> [EXERCISE PROMPT]
Search the records below for the string "пруденційних", and report each line that contains it.

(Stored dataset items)
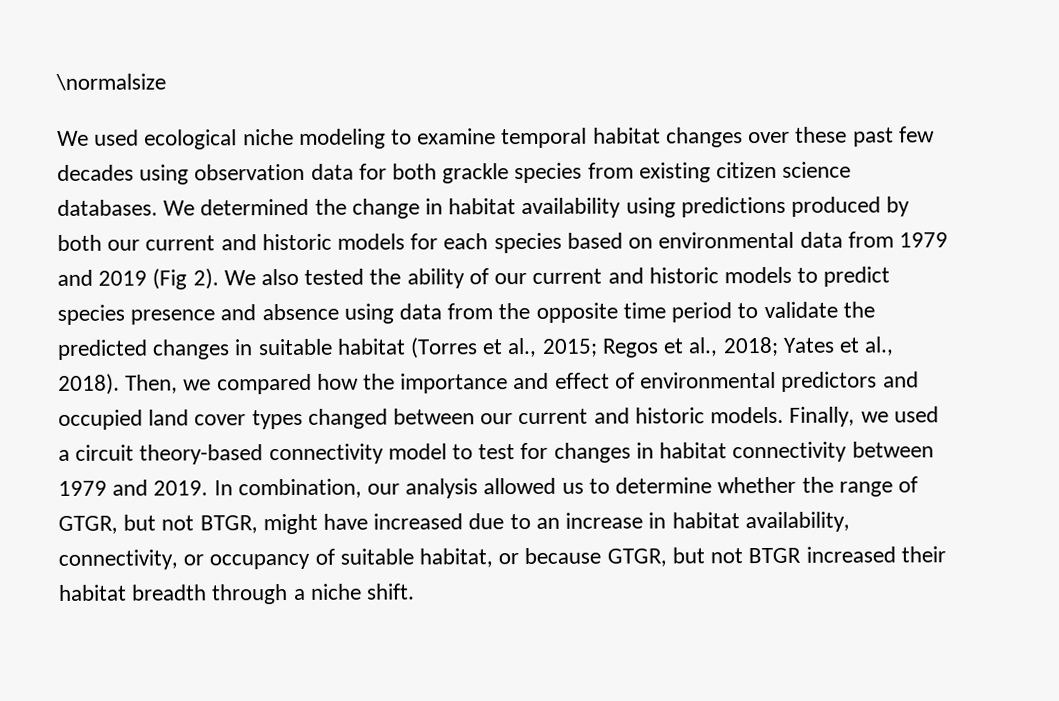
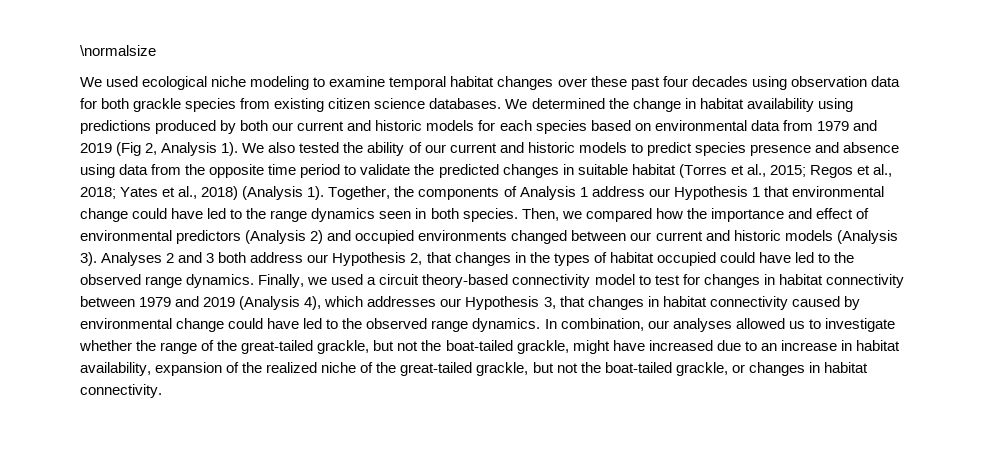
- We used ecological niche modeling to examine temporal habitat changes over these past few decades using observation data for both grackle species from existing citizen science databases.
+ We used ecological niche modeling to examine temporal habitat changes over these past four decades using observation data for both grackle species from existing citizen science databases.
- We determined the change in habitat availability using predictions produced by both our current and historic models for each species based on environmental data from 1979 and 2019 (Fig 2).
+ We determined the change in habitat availability using predictions produced by both our current and historic models for each species based on environmental data from 1979 and 2019 (Fig 2, Analysis 1).
- We also tested the ability of our current and historic models to predict species presence and absence using data from the opposite time period to validate the predicted changes in suitable habitat (Torres et al., 2015; Regos et al., 2018; Yates et al., 2018).
+ We also tested the ability of our current and historic models to predict species presence and absence using data from the opposite time period to validate the predicted changes in suitable habitat (Torres et al., 2015; Regos et al., 2018; Yates et al., 2018) (Analysis 1). Together, the components of Analysis 1 address our Hypothesis 1 that environmental change could have led to the range dynamics seen in both species.
- Then, we compared how the importance and effect of environmental predictors and occupied land cover types changed between our current and historic models.
+ Then, we compared how the importance and effect of environmental predictors (Analysis 2) and occupied environments changed between our current and historic models (Analysis 3). Analyses 2 and 3 both address our Hypothesis 2, that changes in the types of habitat occupied could have led to the observed range dynamics.
- Finally, we used a circuit theory-based connectivity model to test for changes in habitat connectivity between 1979 and 2019.
+ Finally, we used a circuit theory-based connectivity model to test for changes in habitat connectivity between 1979 and 2019 (Analysis 4), which addresses our Hypothesis 3, that changes in habitat connectivity caused by environmental change could have led to the observed range dynamics.
- In combination, our analysis allowed us to determine whether the range of GTGR, but not BTGR, might have increased due to an increase in habitat availability, connectivity, or occupancy of suitable habitat, or because GTGR, but not BTGR increased their habitat breadth through a niche shift.
+ In combination, our analyses allowed us to investigate whether the range of the great-tailed grackle, but not the boat-tailed grackle, might have increased due to an increase in habitat availability, expansion of the realized niche of the great-tailed grackle, but not the boat-tailed grackle, or changes in habitat connectivity.

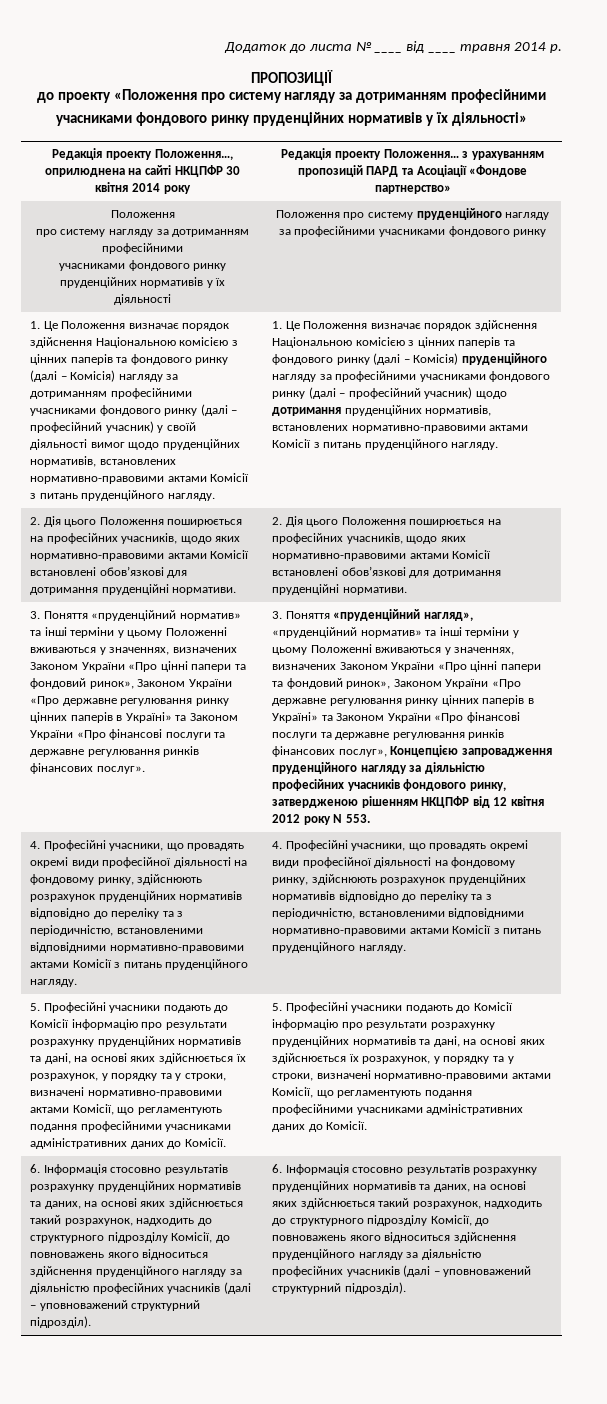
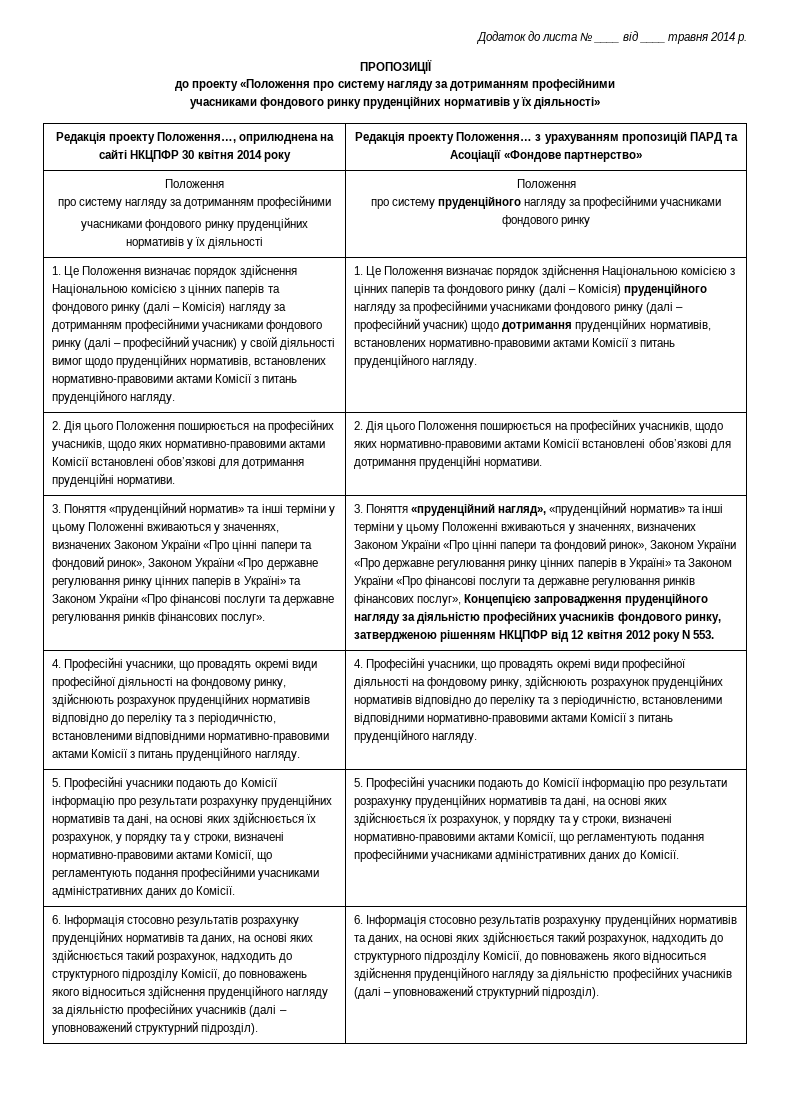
  Редакція проекту Положення…, оприлюднена на сайті НКЦПФР 30 квітня 2014 року | Редакція проекту Положення… з урахуванням пропозицій ПАРД та Асоціації «Фондове партнерство»
  Положення
  про систему нагляду за дотриманням професійними
- учасниками фондового ринку пруденційних нормативів у їх діяльності | Положення про систему пруденційного нагляду за професійними учасниками фондового ринку
+ учасниками фондового ринку пруденційних нормативів у їх діяльності | Положення
+ про систему пруденційного нагляду за професійними учасниками фондового ринку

> [TASK SOLUTION]
- учасниками фондового ринку пруденційних нормативів у їх діяльності | Положення про систему пруденційного нагляду за професійними учасниками фондового ринку
+ учасниками фондового ринку пруденційних нормативів у їх діяльності | Положення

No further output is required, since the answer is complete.